Using RegEx to redact PDFs on Android

Nutrient Android SDK enables you to redact text in a PDF document using regular expression patterns. This guide shows how do this using the existing text extraction and redaction APIs.

In this example, you’re redacting URLs from a document. First, you need to create the regular expression with the URL pattern:

val urlPattern = """[-a-zA-Z0-9@:%._+~#=]{1,256}\.[a-zA-Z0-9()]{1,6}\b([-a-zA-Z0-9()@:%_+.~#?&/=]*)"""
val urlRegularExpression = Regex(urlPattern)

Then, you’ll have to loop through all the pages in the document to find and mark the matching URLs for redaction:

val fileUri = ... // File Uri
val document: PdfDocument = PdfDocumentLoader.openDocument(context, fileUri)
val pageCount = document.pageCount
for (i in 0 until pageCount) {
val text = document.getPageText(i)
val matchResult: MatchResult = urlRegularExpression.matchEntire(text) ?: continue
for (matchGroup in matchResult.groups.filterNotNull()) {
val range = matchGroup.component2()
val startIndex: Int = range.first
val length: Int = startIndex + range.last
val textRects = document.getPageTextRects(i, startIndex, length)
val redaction = RedactionAnnotation(i, textRects).apply {
color = Color.BLACK
fillColor = Color.BLACK
outlineColor = Color.YELLOW
overlayText = "REDACTED"
}
document.annotationProvider.addAnnotationToPage(redaction)
}
}

Finally, create a new PDF file for the redacted document by applying redactions.

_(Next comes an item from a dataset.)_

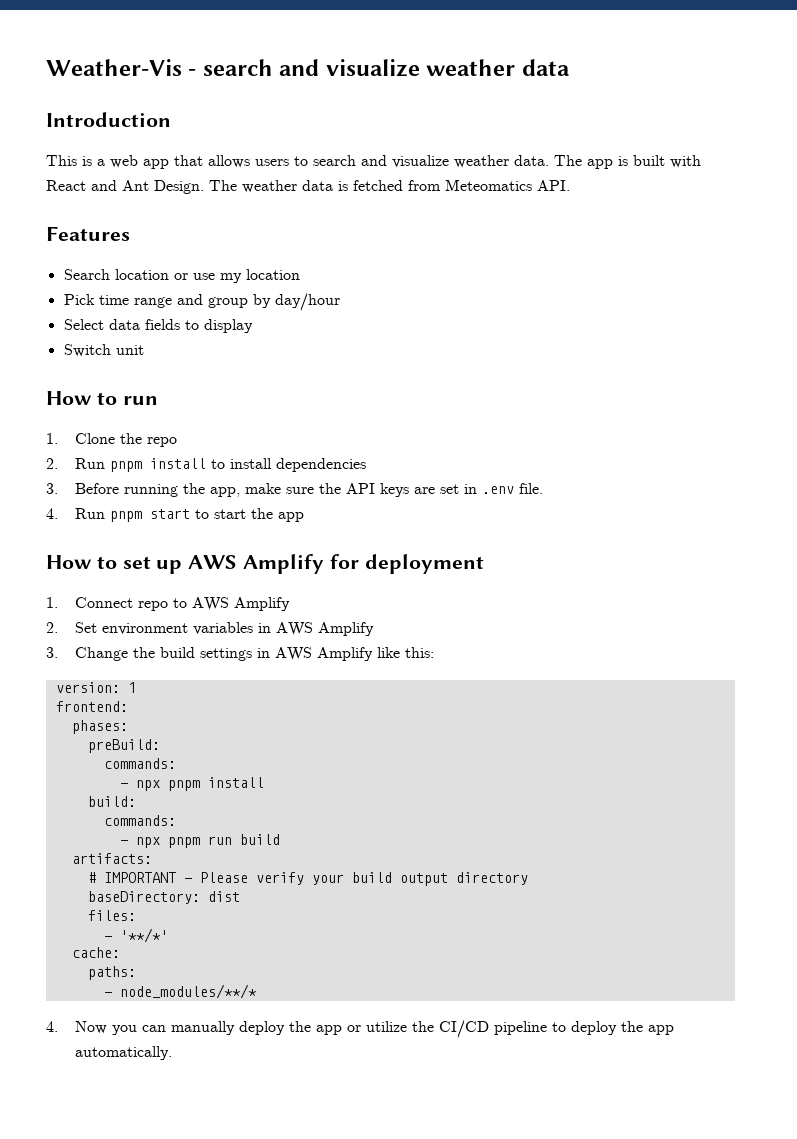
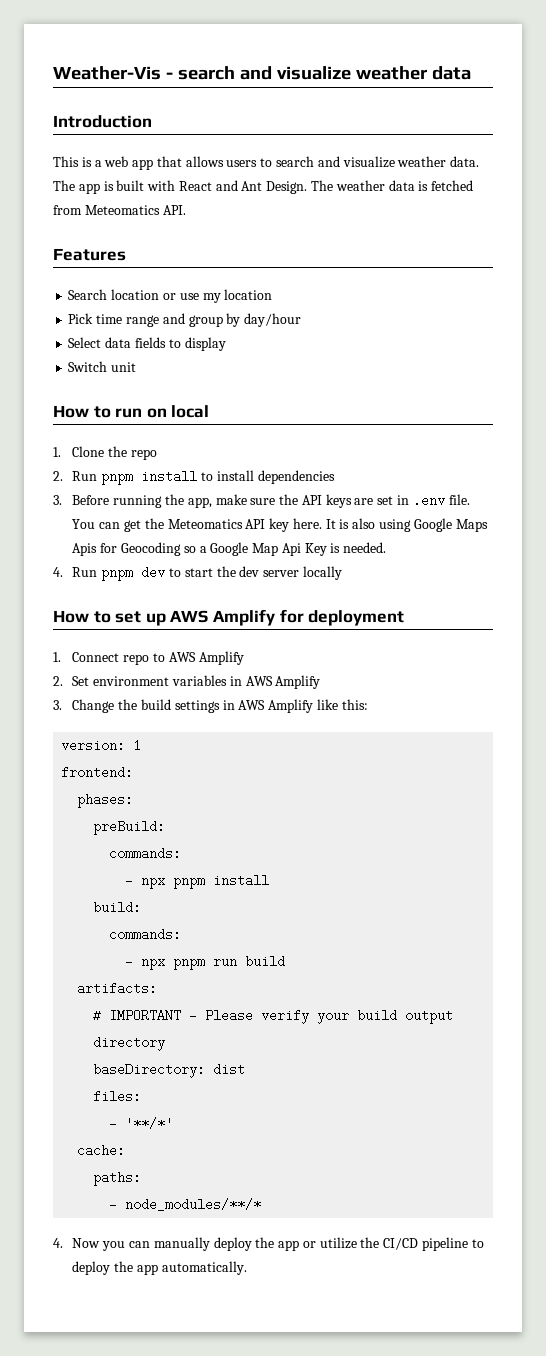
- How to run
+ How to run on local
+ You can get the Meteomatics API key here. It is also using Google Maps Apis for Geocoding so a Google Map Api Key is needed.
- 4. Run pnpm start to start the app
+ 4. Run pnpm dev to start the dev server locally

You can do so using the PdfProcessor API:

val outputFile: File
val document: PdfDocument
val processorTask = PdfProcessorTask.fromDocument(document)
.applyRedactions()
PdfProcessor.processDocument(processorTask, outputFile)
val redactedDocument = PdfDocumentLoader.openDocument(context, Uri.fromFile(outputFile))

Or, you can use the DocumentSaveOptions#setApplyRedactions() option when saving the document via any of the save methods on PdfDocument.

Bear in mind that this will overwrite the existing document, removing content irreversibly:

val documentSaveOptions = DocumentSaveOptions(null, null, true, null);
documentSaveOptions.setApplyRedactions(true)
document.saveIfModified(documentSaveOptions)